Rates as of 05:00 GMT
After a few days of large moves, markets were fairly subdued yesterday. The S&P 500 was down 0.24% and NASDAQ down 0.14%, while the Euro Stoxx 50 was down a larger 0.43%. No major changes in FX rates.
CAD was the best-performing currency despite a modest decline in oil prices. The currency followed oil for part of the day but the two deviated this morning, with CAD continuing to gain (USD/CAD declining).
This is probably because USD yields declined yesterday while CAD yields were unchanged.
This widened out the yield advantage of unhedged CAD bonds over Treasuries.
The relationship didn’t help EUR however despite the aggressive sell-off in European bonds that pushed German (and other European countries’) yields higher.
One thing that surprises me: GBP doesn’t seem to be affected by the increasing tension between the UK and the EU. The UK’s Brexit minister, David Frost, said that the Northern Ireland Protocol “is not working” and was not protecting the Good Friday Agreement. Instead he has proposed a new, amended protocol. The EU will issue its proposals today. There’s a good chance that this agreement falls apart, because it was always impossible to satisfy both sides – they want mutually contradictory things (the BBC has a good explainer on this). My guess is that Brexit is now considered yesterday’s news and the market is focusing on the Bank of England and potential interest-rate tightening.
Note: The table above is updated before publication with the latest consensus forecasts. However, the text & charts are prepared ahead of time. Therefore there can be discrepancies between the forecasts given in the table above and in the text & charts.
The morning started out with the UK short-term indicators. GDP was weaker than expected, but industrial and manufacturing production were stronger. Meanwhile the trade deficit widened out significantly while last month’s was revised down a lot. That’s more in line with what I would’ve expected, given the Brexit problems.
I think Brexit & trade should be a bigger issue for GBP than it is, because the country has a persistent current account deficit that has to be covered by a financial account surplus (inflow into financial markets). That probably means higher and higher interest rates to support the pound. But can a country undergoing such a radical change in its supply chain really support such higher rates? I think it spells trouble for Britain and the pound in the future.

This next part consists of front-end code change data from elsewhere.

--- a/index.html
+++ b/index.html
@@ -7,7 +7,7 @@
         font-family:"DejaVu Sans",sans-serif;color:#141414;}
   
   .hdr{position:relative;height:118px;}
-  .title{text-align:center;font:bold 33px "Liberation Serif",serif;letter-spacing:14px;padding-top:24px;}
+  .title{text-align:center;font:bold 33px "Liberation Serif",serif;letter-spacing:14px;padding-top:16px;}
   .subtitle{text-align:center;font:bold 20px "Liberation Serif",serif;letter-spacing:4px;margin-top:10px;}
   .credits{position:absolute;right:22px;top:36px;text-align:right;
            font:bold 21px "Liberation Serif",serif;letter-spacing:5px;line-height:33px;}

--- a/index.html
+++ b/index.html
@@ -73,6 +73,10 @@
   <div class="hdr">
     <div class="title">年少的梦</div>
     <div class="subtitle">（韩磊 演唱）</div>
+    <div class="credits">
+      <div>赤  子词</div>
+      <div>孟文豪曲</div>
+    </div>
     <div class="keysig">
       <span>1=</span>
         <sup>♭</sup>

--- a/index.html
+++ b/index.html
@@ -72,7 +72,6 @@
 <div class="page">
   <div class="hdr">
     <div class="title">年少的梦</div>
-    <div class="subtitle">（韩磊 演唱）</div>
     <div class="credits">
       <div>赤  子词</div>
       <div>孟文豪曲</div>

EU industrial production is expected to fall on a month-on-month (mom) basis, while the year-on-year (yoy) rate of increase is set to decline.
This forecast would put EU IP 1.4% below the pre-pandemic level. That’s not as good as the US, which has already recovered to the pre-pandemic level, but it’s about par with the UK (-1.8% based on the forecast for this morning’s figure) and above Japan (-3.9%). You can see how Germany (black line) has been dragging down the EU average. This speaks to the weakness of global demand.

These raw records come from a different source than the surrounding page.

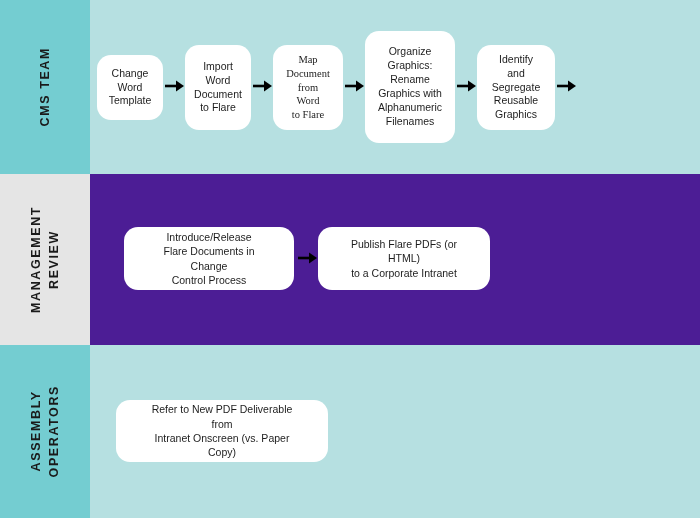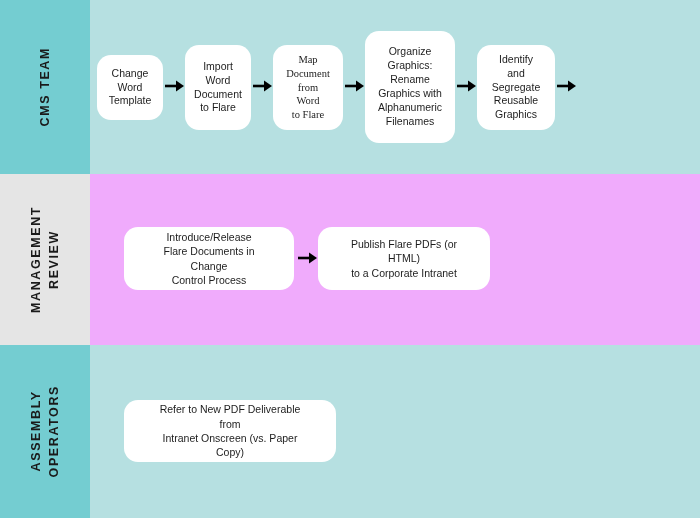--- a/index.html
+++ b/index.html
@@ -49,7 +49,7 @@
   .lane-teal .lane-label { background: #74cdd1; }
   .lane-teal .lane-body  { background: #b6e0e1; }
   .lane-gray .lane-label { background: #e5e5e5; }
-  .lane-gray .lane-body  { background: #f0abfc; text-decoration: underline; }
+  .lane-gray .lane-body  { background: #4c1d95; text-decoration: underline; }
 
   .node {
     position: absolute;

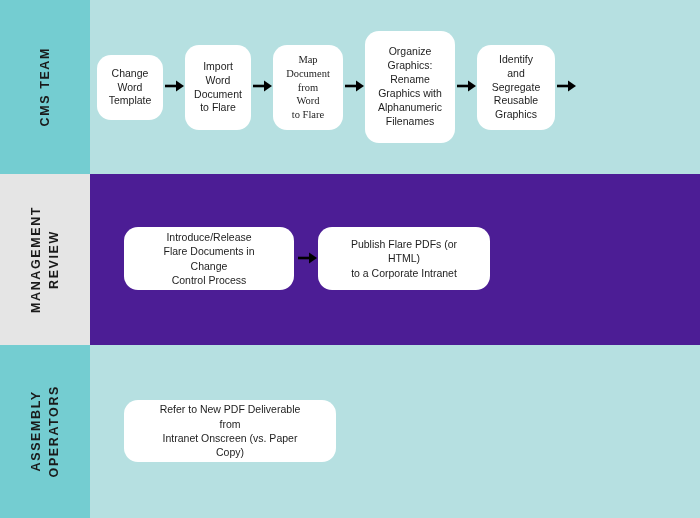--- a/index.html
+++ b/index.html
@@ -201,7 +201,7 @@
     </div>
     <div class="lane-body">
 
-      <div class="node node-lane3" style="left:34px; top:55px; width:212px; height:62px;">
+      <div class="node node-lane3" style="left:26px; top:55px; width:212px; height:62px;">
         <span class="node-text">Refer to New PDF Deliverable from
 Intranet Onscreen (vs. Paper Copy)</span>
       </div>

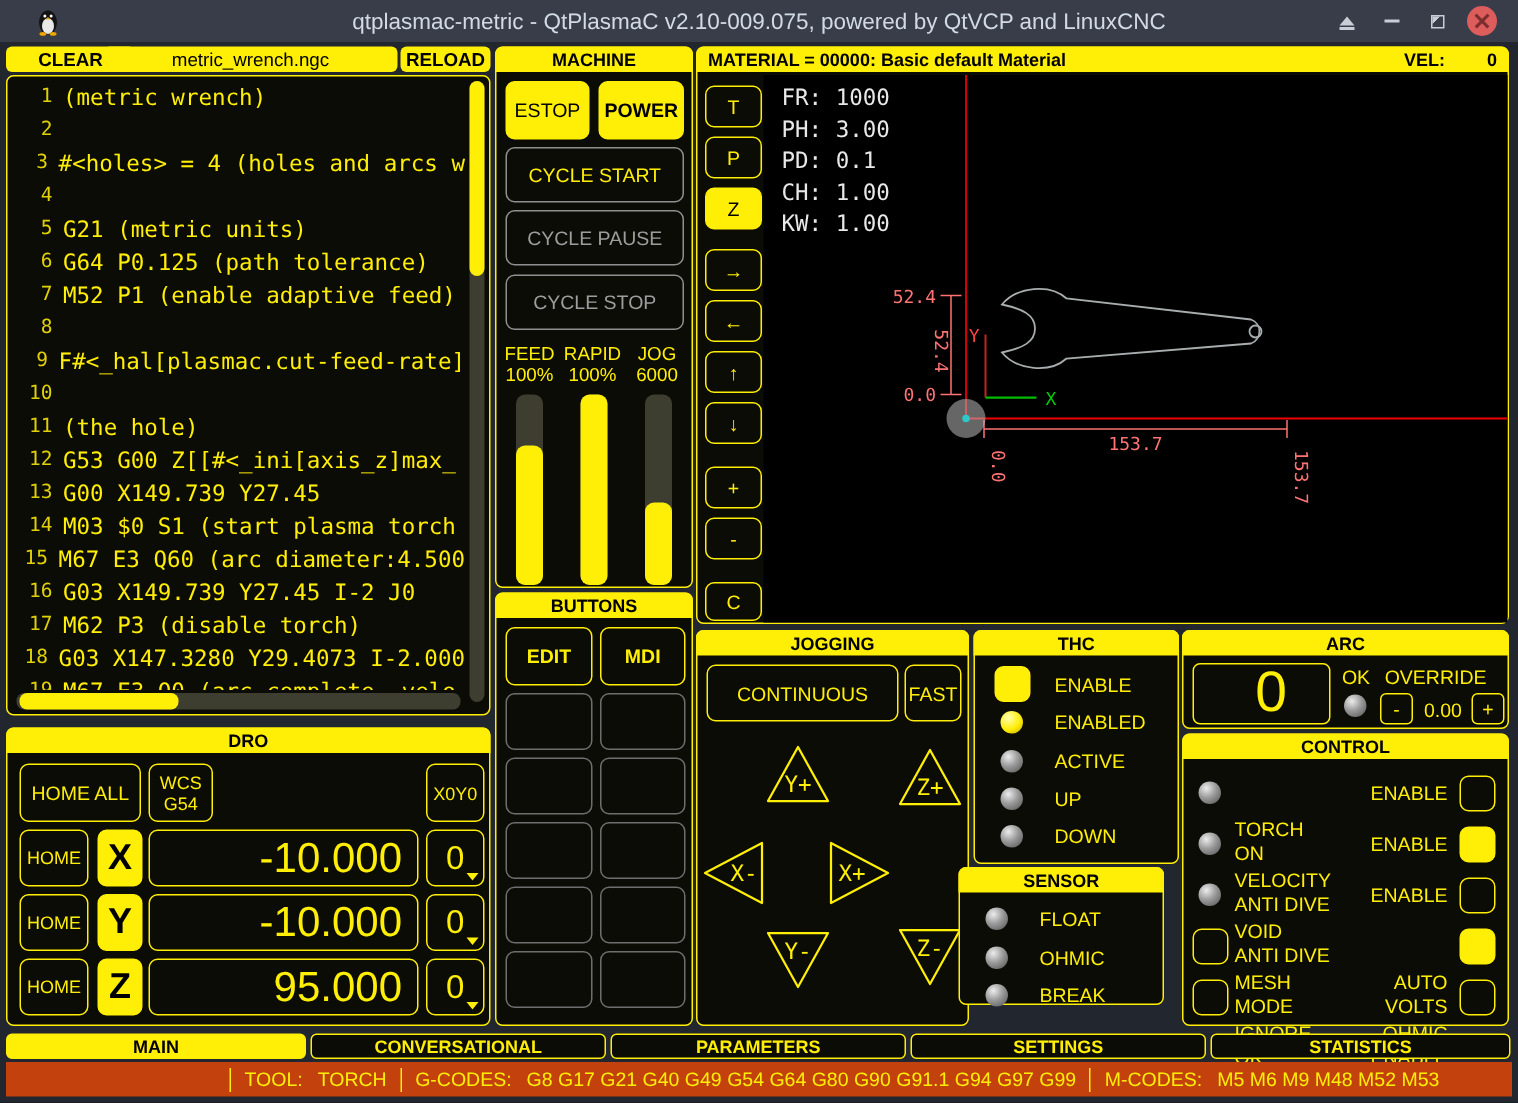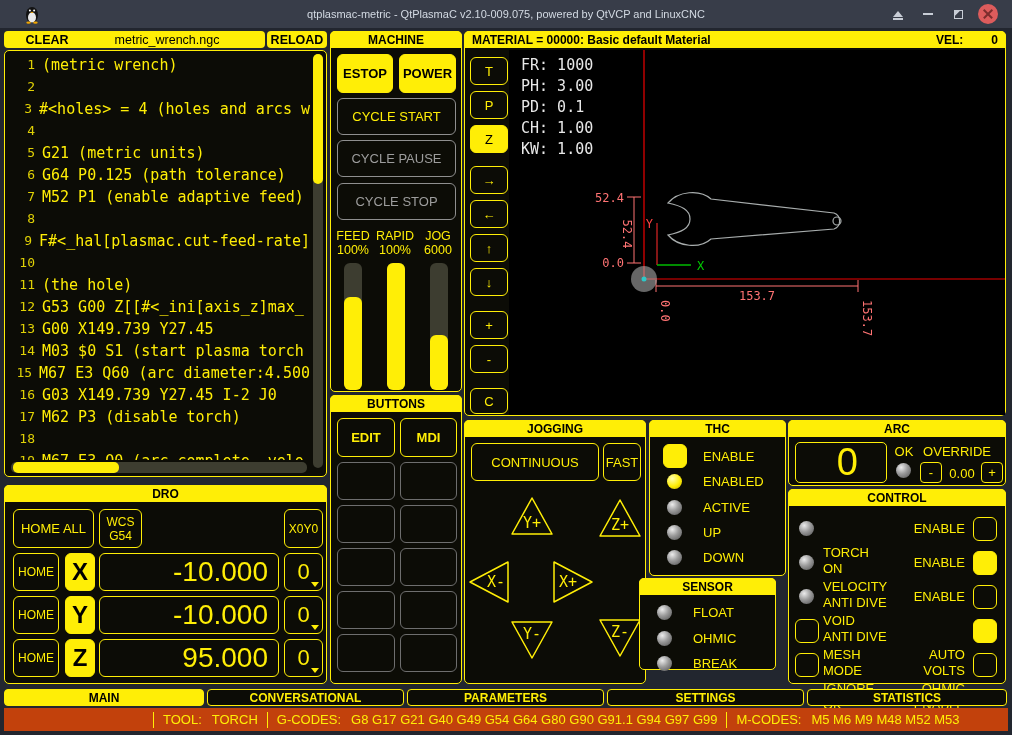--- a/index.html
+++ b/index.html
@@ -10,7 +10,7 @@
   
   .titlebar { position:absolute; left:0; top:0; width:1012px; height:28px;
               background:#383d49; display:flex; align-items:center; }
-  .title { position:absolute; left:0; right:0; text-align:center; color:#d3dae3; font-size:11px; }
+  .title { position:absolute; left:0; right:0; text-align:center; color:#d3dae3; font-size:15px; }
   .tux { position:absolute; left:24px; top:4px; }
   .wbtn { position:absolute; top:4px; width:20px; height:20px; display:flex;
           align-items:center; justify-content:center; }

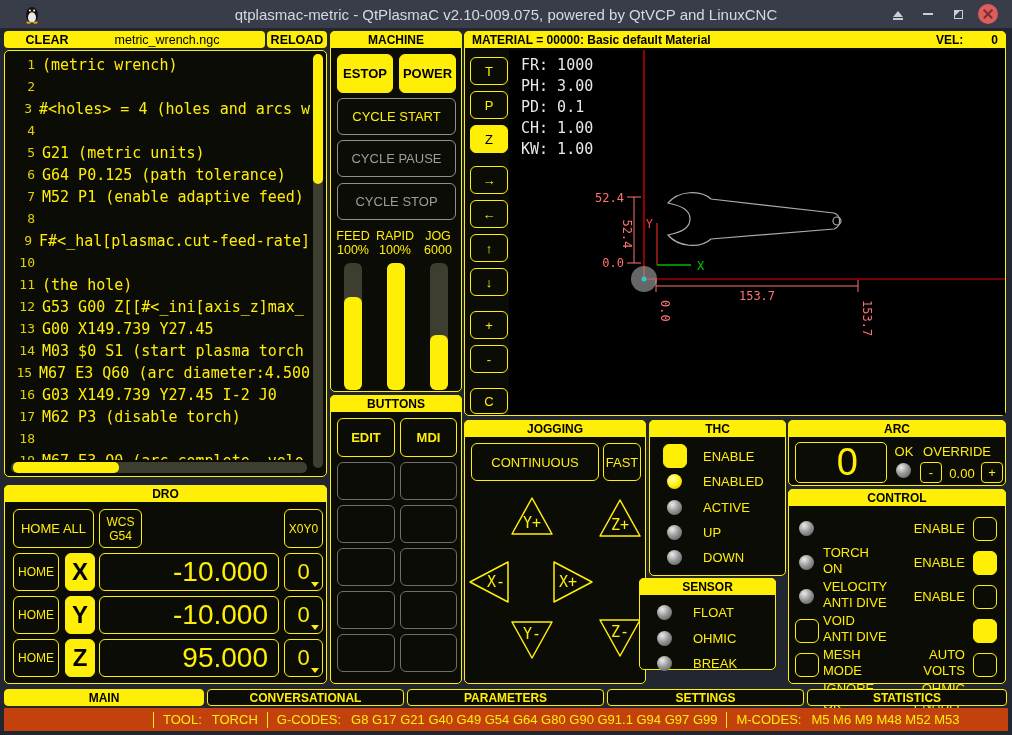--- a/index.html
+++ b/index.html
@@ -179,7 +179,7 @@
 
   <div class="panel" style="left:330px;top:31px;width:132px;height:361px">
     <div class="phead">MACHINE</div>
-    <div class="ybtn yfill" style="left:6px;top:22px;width:56px;height:39px;font-weight:bold">ESTOP</div>
+    <div class="ybtn yfill" style="left:6px;top:22px;width:56px;height:39px;font-weight:normal">ESTOP</div>
     <div class="ybtn yfill" style="left:68px;top:22px;width:57px;height:39px;font-weight:bold">POWER</div>
     <div class="ybtn gborder" style="left:6px;top:66px;width:119px;height:37px">CYCLE START</div>
     <div class="ybtn gborder gtext" style="left:6px;top:108px;width:119px;height:37px">CYCLE PAUSE</div>

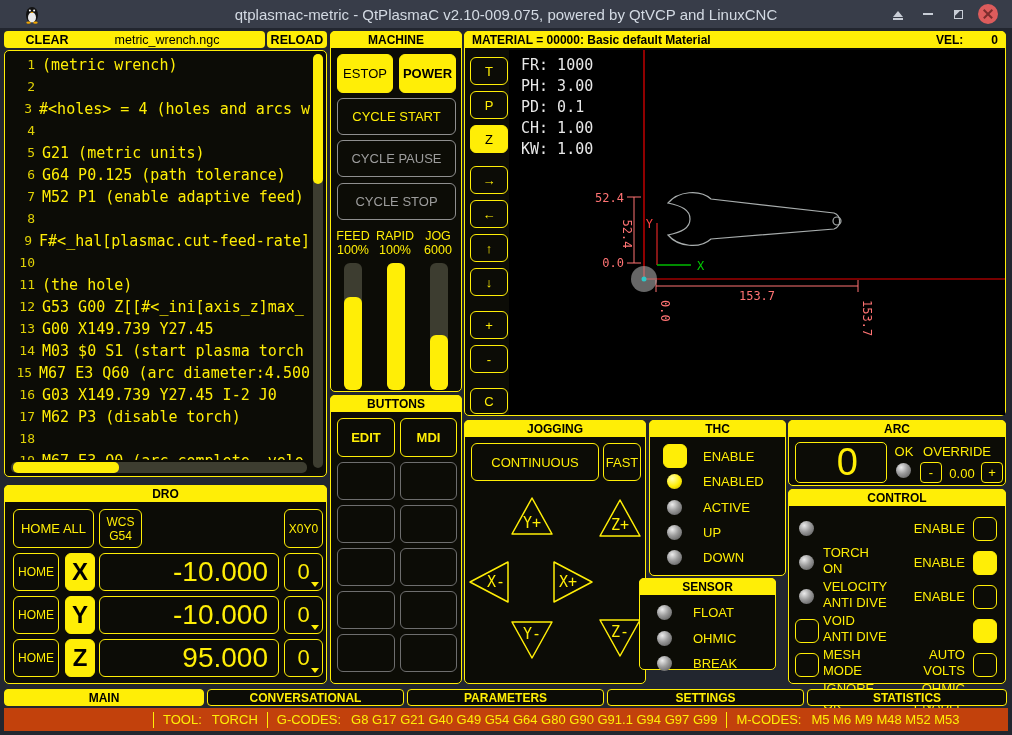--- a/index.html
+++ b/index.html
@@ -132,7 +132,7 @@
       <div class="gl"><span class="ln">15</span><span class="lt">M67 E3 Q60 (arc diameter:4.500</span></div>
       <div class="gl"><span class="ln">16</span><span class="lt">G03 X149.739 Y27.45 I-2 J0</span></div>
       <div class="gl"><span class="ln">17</span><span class="lt">M62 P3 (disable torch)</span></div>
-      <div class="gl"><span class="ln">18</span></div>
+      <div class="gl"><span class="ln">18</span><span class="lt">G03 X147.3280 Y29.4073 I-2.000</span></div>
       <div class="gl"><span class="ln">19</span><span class="lt">M67 E3 Q0 (arc complete, velo</span></div>
     </div>
     <div class="vtrack">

Then comes the focus of the day, the US consumer price index (CPI) This month it’s a crucial report as it’s the last one that the Fed will get before the Federal Open Market Committee (FOMC) meets on Nov. 3rd to decide whether to taper down their $120bn-a-month bond purchases.
Inflation is expected to slow at both the headline and core level.

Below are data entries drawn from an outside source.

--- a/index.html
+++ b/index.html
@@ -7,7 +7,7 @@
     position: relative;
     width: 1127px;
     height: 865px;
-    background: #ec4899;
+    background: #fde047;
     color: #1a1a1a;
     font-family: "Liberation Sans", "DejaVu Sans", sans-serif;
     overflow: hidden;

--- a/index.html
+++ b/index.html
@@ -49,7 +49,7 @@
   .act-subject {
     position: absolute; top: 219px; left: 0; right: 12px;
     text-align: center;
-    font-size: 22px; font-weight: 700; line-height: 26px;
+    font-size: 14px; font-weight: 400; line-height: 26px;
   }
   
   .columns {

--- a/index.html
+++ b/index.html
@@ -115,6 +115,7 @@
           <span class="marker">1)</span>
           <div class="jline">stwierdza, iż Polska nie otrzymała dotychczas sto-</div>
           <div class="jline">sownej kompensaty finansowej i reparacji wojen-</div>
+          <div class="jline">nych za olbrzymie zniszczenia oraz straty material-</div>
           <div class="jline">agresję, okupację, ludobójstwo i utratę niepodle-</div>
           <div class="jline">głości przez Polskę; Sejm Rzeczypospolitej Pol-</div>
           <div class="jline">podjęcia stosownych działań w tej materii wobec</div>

Of course, we’re still feeling some of the base effect from the price drops that occurred a year ago. If we just take the last three months’ worth of CPI figures and annualize them, you can see how the rate of inflation is slowing even more dramatically. On this basis, the core CPI is expected to show only a 2.6% annualized rate of change – a far cry from 10.6% annualized back in June.
So yes, the rate of inflation in the US is slowing dramatically. Whether this argument will win over the hawks and keep the “transitory” thesis alive is another matter. Much depends on whether the huge surge in energy prices that began in September continues in October. So far it looks like energy may have peaked, in which case the mom rate of change could fall in October.
Some important points to watch: people will be looking to see what happens with used car prices in the CPI. Auto prices have been responsible for about one-third of the yoy rate of increase in the CPI, believe it or not. There were some signs that this distortion was cooling down; the Manheim US used vehicle value index fell on a mom basis in June, July, and August. Unfortunately it rose a sharp 5.1% mom in September. (Manheim is the world’s largest used car auction house, selling some 5mn used cars a year.)
Also energy. Energy prices soared during the month. This is especially worrisome because the way things are going, higher energy prices could be longer-lasting and endanger the dominant narrative that these higher inflation rates are only “transitory.”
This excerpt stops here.